The melanocortin-1 receptor (MC1R) gene influences coloration by altering the expression of genes acting downstream in the melanin synthesis. MC1R belongs to the melanocortin system, a genetic network coding for the ligands that regulate MC1R and other melanocortin receptors controlling different physiological and behavioural traits. The impact of MC1R variants on these regulatory melanocortin genes was never considered, even though MC1R mutations could alter the influence of these genes on coloration (e.g. by decreasing MC1R response to melanocortin ligands). Using barn owl growing feathers, we investigated the differences between MC1R genotypes in the (co)expression of six melanocortin and nine melanogenic-related genes and in the association between melanocortin gene expression and phenotype (feather pheomelanin content). Compared to the MC1R rufous allele, responsible for reddish coloration, the white allele was not only associated with an expected lower expression of melanogenic-related genes (TYR, TYRP1, OCA2, SLC45A2, KIT, DCT) but also with a lower MC1R expression and a higher expression of ASIP, the MC1R antagonist. More importantly, the expression of PCSK2, responsible for the maturation of the MC1R agonist, α-melanocyte-stimulating hormone, was positively related to pheomelanin content in MC1R white homozygotes but not in individuals carrying the MC1R rufous allele. These findings indicate that MC1R mutations not only alter the expression of melanogenic-related genes but also the association between coloration and the expression of melanocortin genes upstream of MC1R. This suggests that MC1R mutations can modulate the regulation of coloration by the pleiotropic melanocortin genes, potentially decoupling the often-observed associations between coloration and other phenotypes.

Circulating testosterone and feather-gene expression of receptors and metabolic enzymes in relation to melanin-based colouration in the barn owl.

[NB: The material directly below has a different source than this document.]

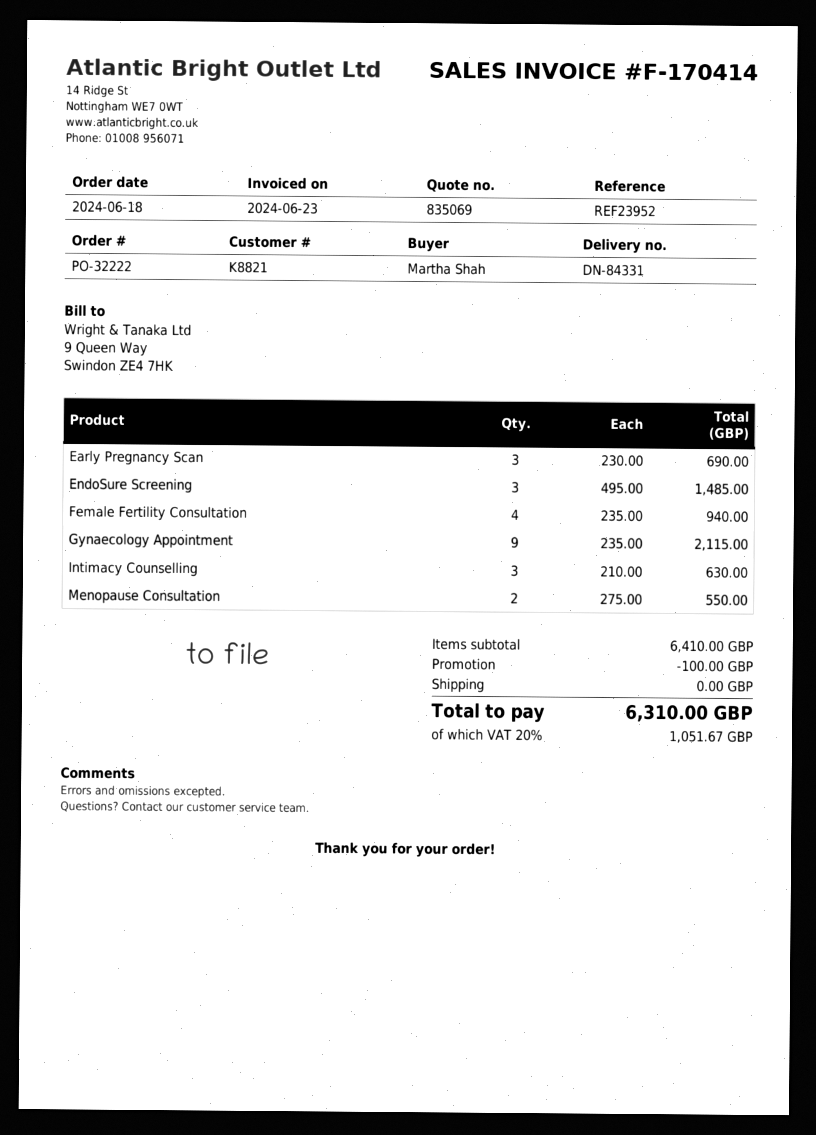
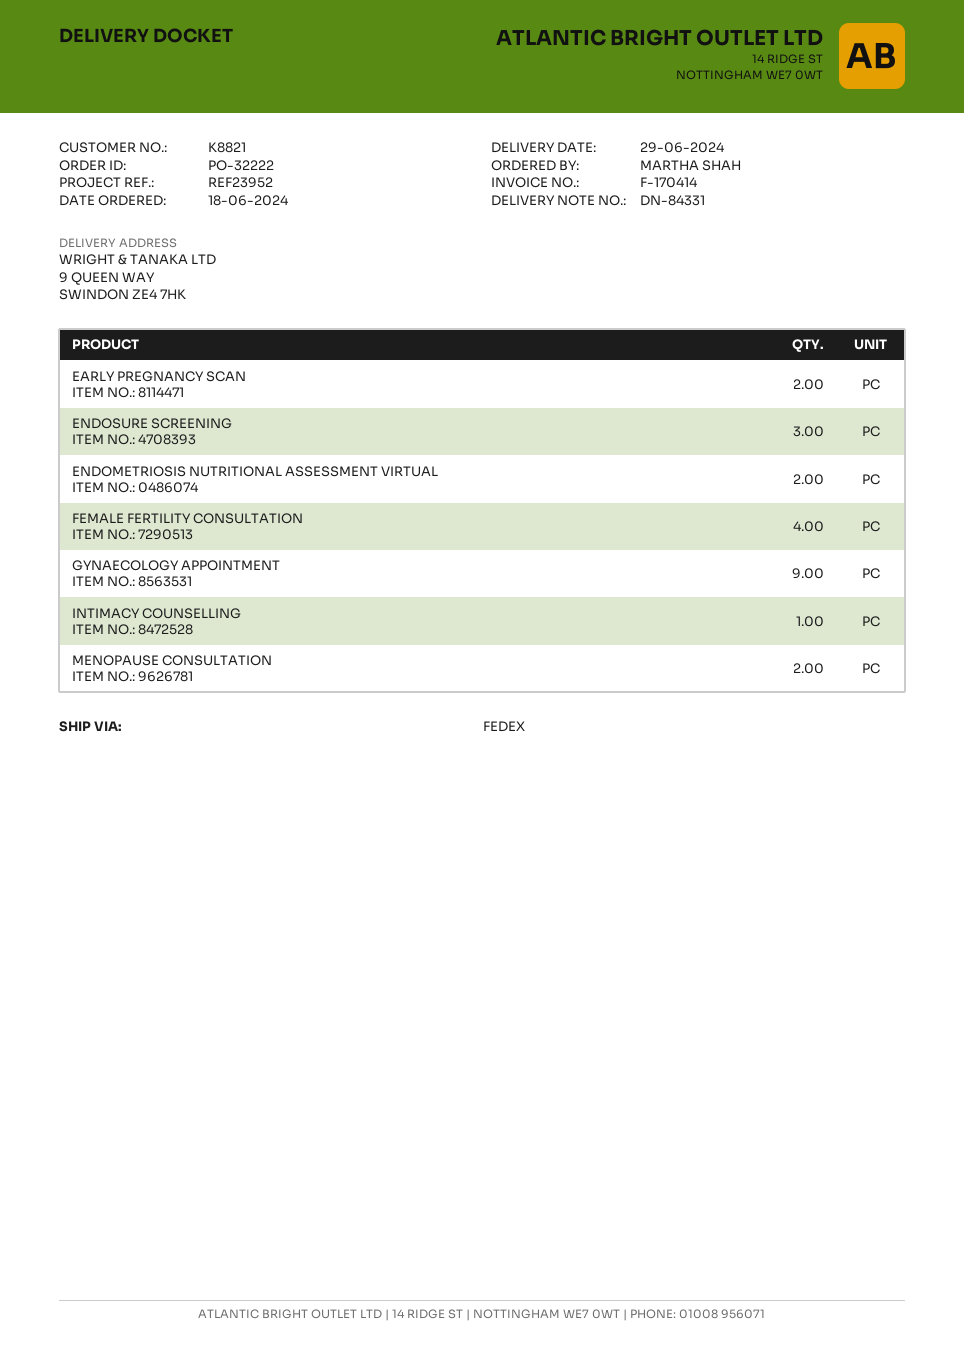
Early Pregnancy Scan: 3 -> 2
Intimacy Counselling: 3 -> 1
ENDOMETRIOSIS NUTRITIONAL ASSESSMENT VIRTUAL: none -> 2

Knowledge of how and why secondary sexual characters are associated with sex hormones is important to understand their signalling function. Such a link can occur if i) testosterone participates in the elaboration of sex-traits, ii) the display of an ornament triggers behavioural response in conspecifics that induce a rise in testosterone, or iii) genes implicated in the elaboration of a sex-trait pleiotropically regulate testosterone physiology. To evaluate the origin of the co-variation between melanism and testosterone, we measured this hormone and the expression of enzymes involved in its metabolism in feathers of barn owl (Tyto alba) nestlings at the time of melanogenesis and in adults outside the period of melanogenesis. Male nestlings displaying smaller black feather spots had higher levels of circulating testosterone, potentially suggesting that testosterone could block the production of eumelanin pigments, or that genes involved in the production of small spots pleiotropically regulate testosterone production. In contrast, the enzyme 5α-reductase, that metabolizes testosterone to DHT, was more expressed in feathers of reddish-brown than light-reddish nestlings. This is consistent with the hypothesis that testosterone might be involved in the expression of reddish-brown pheomelanic pigments. In breeding adults, male barn owls displaying smaller black spots had higher levels of circulating testosterone, whereas in females the opposite result was detected during the rearing period, but not during incubation. The observed sex- and age-specific co-variations between black spottiness and testosterone in nestling and adult barn owls may not result from testosterone-dependent melanogenesis, but from melanogenic genes pleiotropically regulating testosterone, or from colour-specific life history strategies that influence testosterone levels.